Meineckia is one of eight genera in the tribe Poranthereae. They are native to the Americas, South Asia, Africa, and Madagascar. The genus is particularly well represented in Madagascar. Species of Meineckia may be monoecious or dioecious. They are trees or shrubs, or rarely, they are subherbaceous.

- Species

- Meineckia acuminata – Morogoro
- Meineckia baronii – NW Madagascar
- Meineckia bartlettii – Jalisco, Chiapas, Belize, Honduras
- Meineckia calycina – Anamalai Hills
- Meineckia capillipes – Guatemala, Honduras
- Meineckia cerebroides – SE Madagascar
- Meineckia decaryi – Madagascar
- Meineckia filipes – Socotra
- Meineckia fruticans – Kenya, Tanzania
- Meineckia gracilipes – SE Madagascar
- Meineckia grandiflora – Ulanga, Lindi
- Meineckia humbertii – SW Madagascar
- Meineckia leandrii – W Madagascar
- Meineckia longipes – SW India
- Meineckia macropus – Mishmi Hills
- Meineckia madagascariensis – E Madagascar
- Meineckia neogranatensis – Nicaragua, Colombia, Brazil
- Meineckia nusbaumeri – Madagascar
- Meineckia nguruensis – Nguru
- Meineckia orientalis – E Madagascar
- Meineckia ovata – Teita
- Meineckia parvifolia – S India, Sri Lanka
- Meineckia paxii – Lushoto
- Meineckia peltata – Madagascar
- Meineckia phyllanthoides – C + E Africa, Oman, Yemen
- Meineckia pubiflora – SW Madagascar
- Meineckia ranirisonii – Madagascar
- Meineckia stipularis – Tanzania
- Meineckia trichogynis – Madagascar
- Meineckia uzungwaensis – Mufindi
- Meineckia vestita – Tanzania
- Meineckia websteri – Madagascar

==Circumscription==
The circumscription of Meineckia has undergone several changes since Henri Ernest Baillon erected the genus in 1858. Some of its species have been put in other genera and sometimes other genera have been merged with it. The name Peltandra had been used for some species in Meineckia, but this is now a nomen rejectum. The name Peltandra is now conserved as the name of a genus in Araceae.

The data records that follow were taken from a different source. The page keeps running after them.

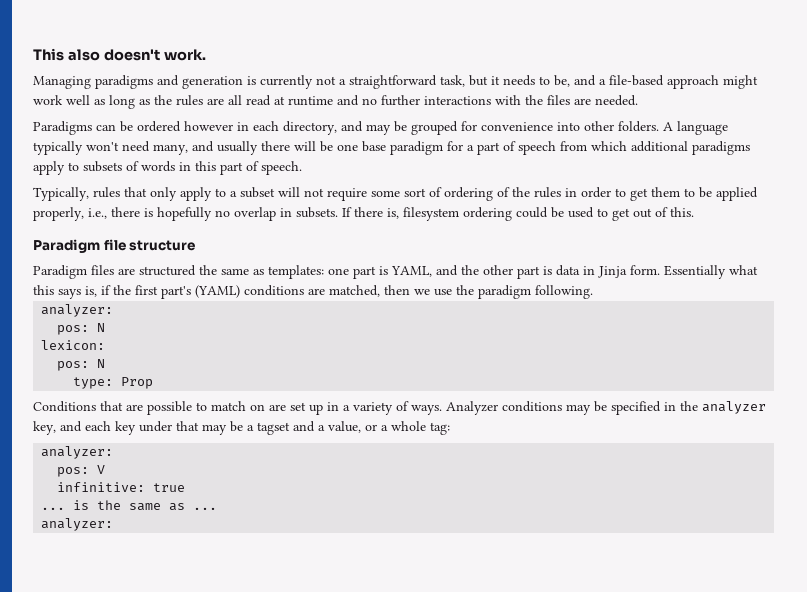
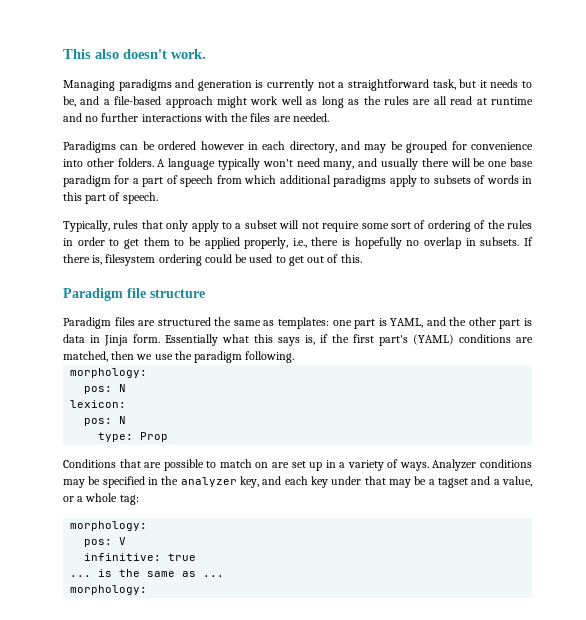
[41,304,114,317] analyzer: -> [70,368,148,378] morphology:
[41,446,114,459] analyzer: -> [70,521,148,531] morphology:
[41,518,114,531] analyzer: -> [70,585,148,595] morphology:

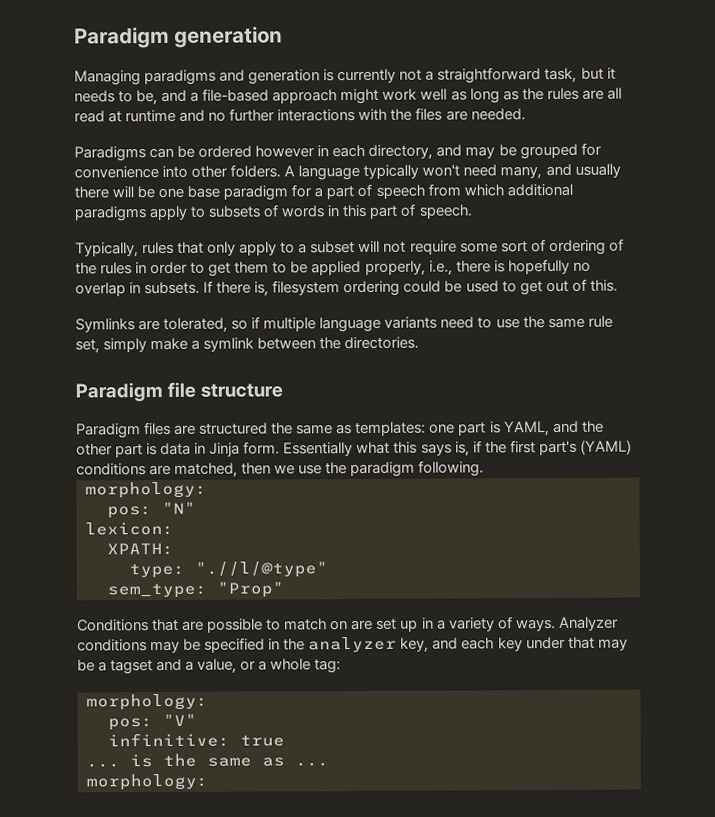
[63,49,206,59] This also doesn't work. -> [74,26,283,49] Paradigm generation
(362, 258) none -> [75,315,613,333] [75,336,420,354] // Symlinks are tolerated, so if multiple language variants need to use the same rule set, simply make a symlink between the directories.
[119,384,127,392] N -> [162,501,196,514] "N"
[84,416,127,426] pos: N -> [107,542,174,556] XPATH:
[140,432,169,442] Prop -> [195,561,328,578] [107,581,284,599] ".//l/@type" // sem_type: "Prop"
[119,537,127,545] V -> [163,713,197,726] "V"

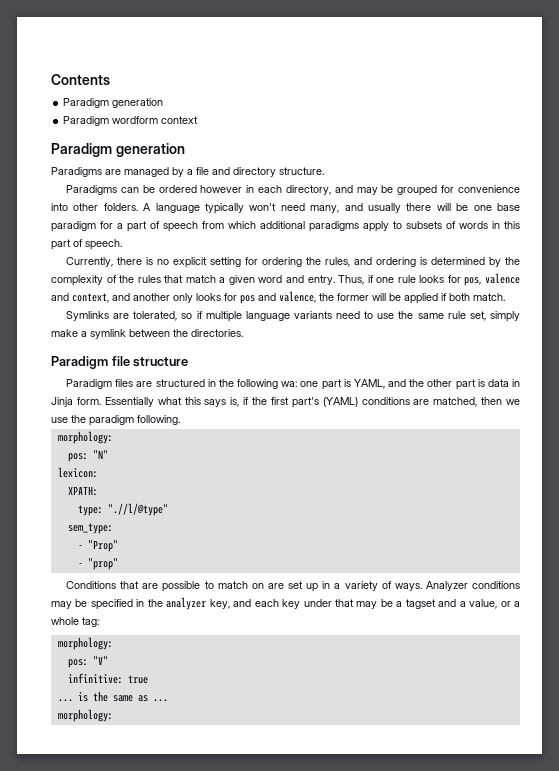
[74,26,283,49] [74,67,616,86] [74,87,622,106] [74,107,526,123] Paradigm generation // Managing paradigms and generation is currently not a straightforward task, but it needs to be, and a file-based approach might work well as long as the rules are all read at runtime and no further interactions with the files are needed. -> [51,74,110,85] [63,98,164,108] [63,116,199,126] [51,143,185,157] [51,167,324,177] Contents // Paradigm generation // Paradigm wordform context // Paradigm generation // Paradigms are managed by a file and directory structure.
[75,238,624,258] [75,258,591,277] [75,278,618,297] Typically, rules that only apply to a subset will not require some sort of ordering of the rules in order to get them to be applied properly, i.e., there is hopefully no overlap in subsets. If there is, filesystem ordering could be used to get out of this. -> [66,257,520,268] [51,273,520,286] [51,291,505,304] Currently, there is no explicit setting for ordering the rules, and ordering is determined by the complexity of the rules that match a given word and entry. Thus, if one rule looks for pos, valence and context, and another only looks for pos and valence, the former will be applied if both match.
[271,421,427,437] the same as templates: -> [207,379,298,389] in the following wa:
(207, 591) none -> [77,545,83,549] // -
(284, 589) none -> [77,558,118,570] // - "prop"

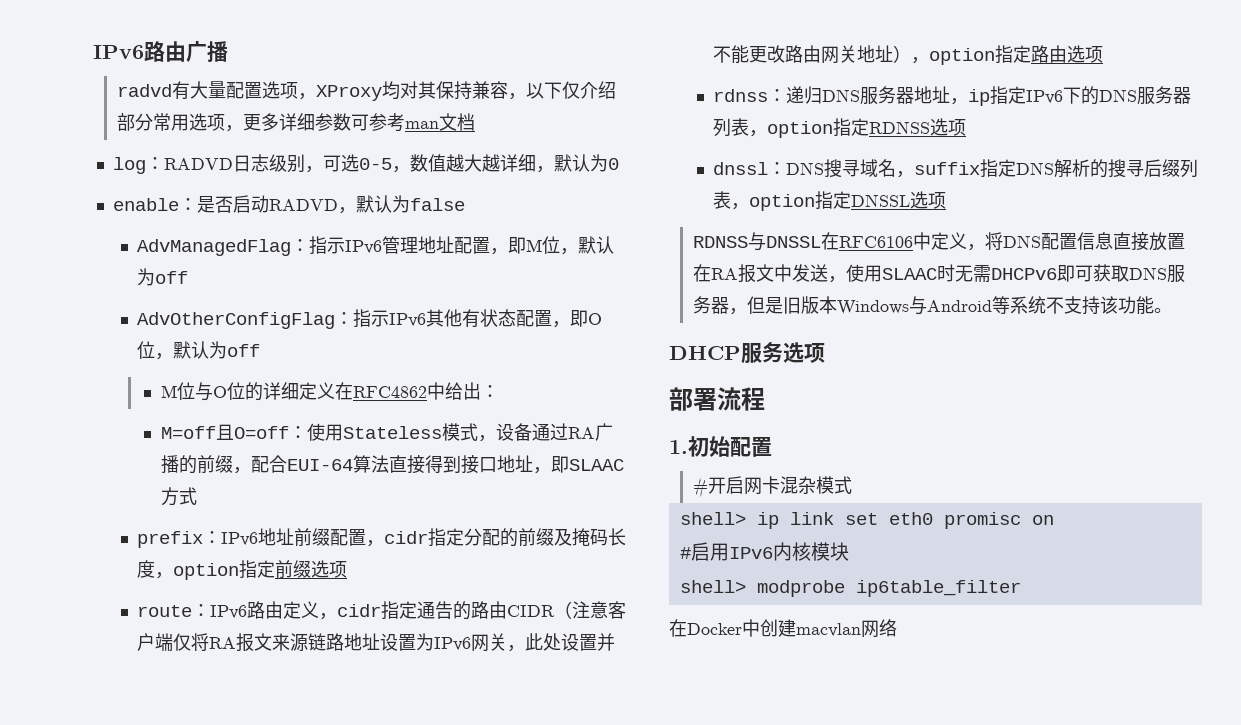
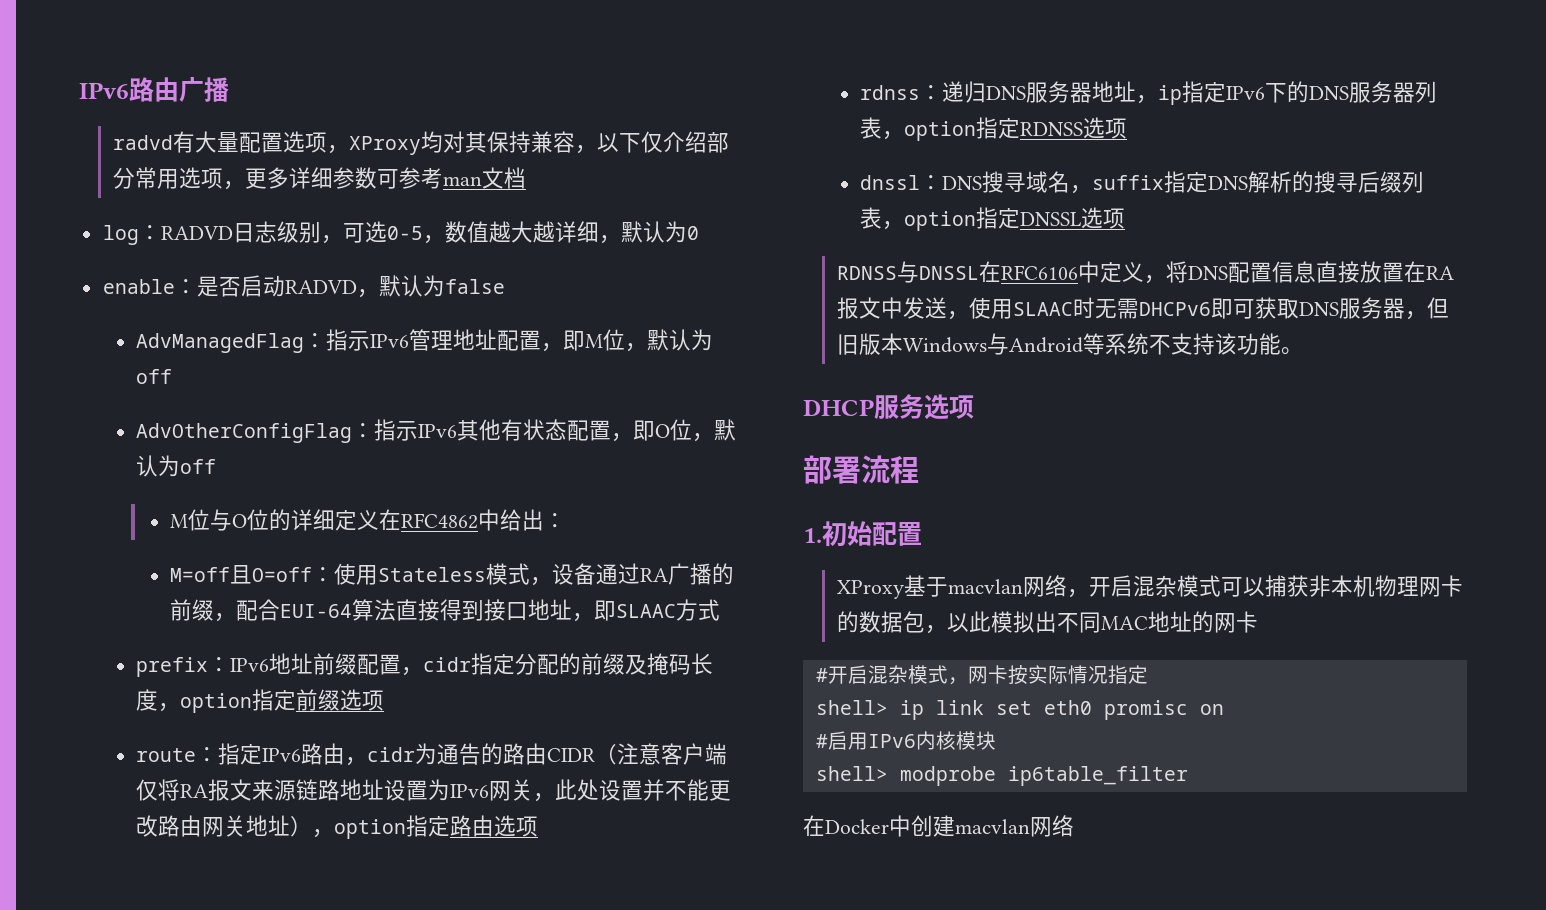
[209,601,417,620] IPv6路由定义，cidr指定 -> [218,743,438,766] 指定IPv6路由，cidr为
[764,297,783,314] 是 -> (1449, 308) none
[692,476,852,498] #开启网卡混杂模式 -> [836,575,1463,599] [836,611,1258,634] [815,665,1148,685] XProxy基于macvlan网络，开启混杂模式可以捕获非本机物理网卡的数据包，以此模拟出不同MAC地址的网卡 // #开启混杂模式，网卡按实际情况指定

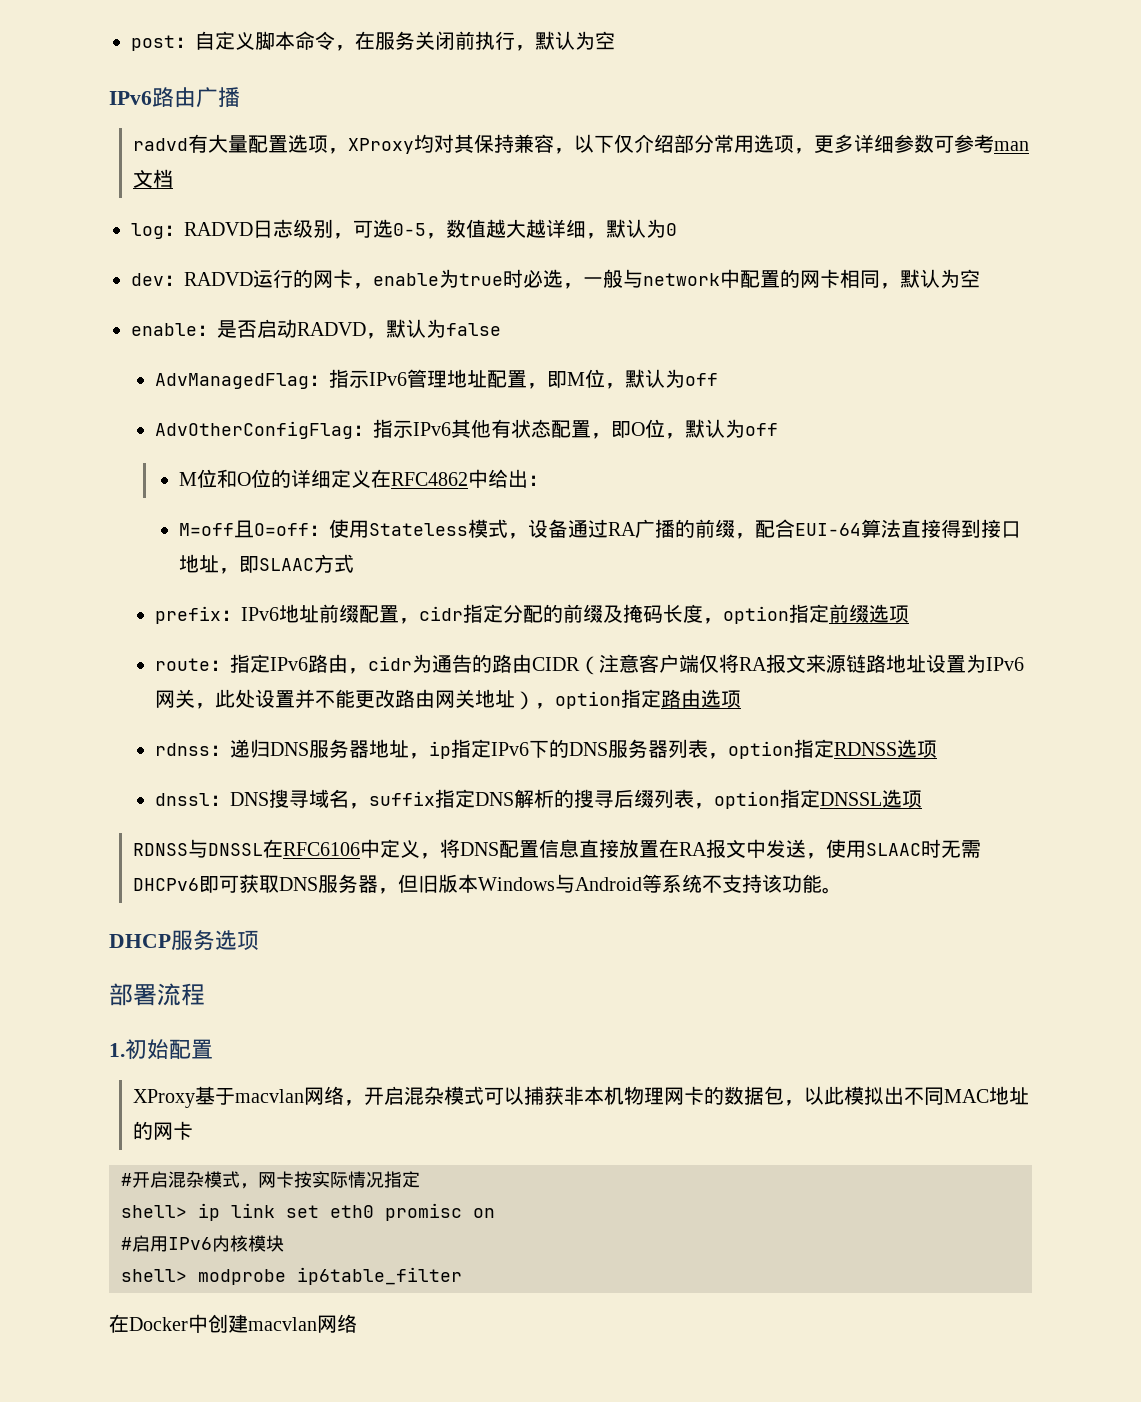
(79, 90) none -> [131,31,615,51] post：自定义脚本命令，在服务关闭前执行，默认为空 //
(699, 233) none -> [131,269,980,289] // dev：RADVD运行的网卡，enable为true时必选，一般与network中配置的网卡相同，默认为空
[210,509,233,531] 与 -> [216,469,237,488] 和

Meineckia was last revised in 2008 by Vorontsova and Hoffmann. They recognized 30 species and divided the genus into two subgenera.

Meineckia subgenus Petaliferae has only two species: its type species, Meineckia cerebroides, and Meineckia gracilipes. They are dioecious shrubs from Madagascar. Their petals are very small.

Meineckia subgenus Meineckia has 28 species. Its type species, Meineckia phyllanthoides, is the same as that of the genus. They are monoecious or dioecious trees or shrubs, or sometimes, subherbaceous. Their flowers have no petals. This subgenus is the only completely apetalous taxon in the tribe Poranthereae.

Vorontsova and Hoffmann did not recognize Zimmermannia and Zimmermanniopsis as separate genera, but placed their species in Meineckia subgenus Meineckia.